As used herein, the term “and/or” when used in the phrase “A and/or B” means “A, or B, or both A and B.” A similar manner of interpretation applies to the term “and/or” when used in a list of more than two terms.
The above detailed description of embodiments of the technology are not intended to be exhaustive or to limit the technology to the precise forms disclosed above. Although specific embodiments of, and examples for, the technology are described above for illustrative purposes, various equivalent modifications are possible within the scope of the technology as those skilled in the relevant art will recognize. For example, although steps are presented in a given order, alternative embodiments may perform steps in a different order. The various embodiments described herein may also be combined to provide further embodiments.
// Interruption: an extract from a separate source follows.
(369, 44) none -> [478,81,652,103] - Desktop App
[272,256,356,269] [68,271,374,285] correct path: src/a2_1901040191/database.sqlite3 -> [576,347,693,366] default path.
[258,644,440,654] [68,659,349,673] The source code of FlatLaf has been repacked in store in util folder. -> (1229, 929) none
From the foregoing, it will be appreciated that specific embodiments of the technology have been described herein for purposes of illustration, but well-known structures and functions have not been shown or described in detail to avoid unnecessarily obscuring the description of the embodiments of the technology. Where the context permits, singular or plural terms may also include the plural or singular term, respectively.
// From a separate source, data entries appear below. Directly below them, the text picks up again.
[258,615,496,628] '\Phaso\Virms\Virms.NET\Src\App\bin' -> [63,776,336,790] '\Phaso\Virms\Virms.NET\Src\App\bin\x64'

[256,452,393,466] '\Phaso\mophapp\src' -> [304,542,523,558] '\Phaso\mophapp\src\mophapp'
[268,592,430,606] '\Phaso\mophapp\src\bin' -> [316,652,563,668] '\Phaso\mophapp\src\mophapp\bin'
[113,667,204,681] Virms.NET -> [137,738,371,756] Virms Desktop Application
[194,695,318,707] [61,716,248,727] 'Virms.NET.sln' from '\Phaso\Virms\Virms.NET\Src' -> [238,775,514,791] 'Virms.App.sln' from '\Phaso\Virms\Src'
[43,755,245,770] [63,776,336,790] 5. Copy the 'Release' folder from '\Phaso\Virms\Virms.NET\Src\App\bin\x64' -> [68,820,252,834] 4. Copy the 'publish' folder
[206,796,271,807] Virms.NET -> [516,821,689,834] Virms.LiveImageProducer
As used herein, the terms “connected,” “coupled,” or any variant thereof, means any connection or coupling, either direct or indirect, between two or more elements; the coupling of connection between the elements can be physical, logical, or a combination thereof. Additionally, the words “herein,” “above,” “below,” and words of similar import, when used in this application, shall refer to this application as a whole and not to any particular portions of this application. Where the context permits, words in the above Detailed Description using the singular or plural number may also include the plural or singular number, respectively. Additionally, the term “comprising” is used throughout to mean including at least the recited feature(s) such that any greater number of the same feature and/or additional types of other features are not precluded, unless context suggests otherwise. It will also be appreciated that specific embodiments have been described herein for purposes of illustration, but that various modifications may be made without deviating from the technology. Further, while advantages associated with some embodiments of the technology have been described in the context of those embodiments, other embodiments may also exhibit such advantages, and not all embodiments need necessarily exhibit such advantages to fall within the scope of the technology. Accordingly, the disclosure and associated technology can encompass other embodiments not expressly shown or described herein. Any listing of features in the claims should not be construed as a Markush grouping.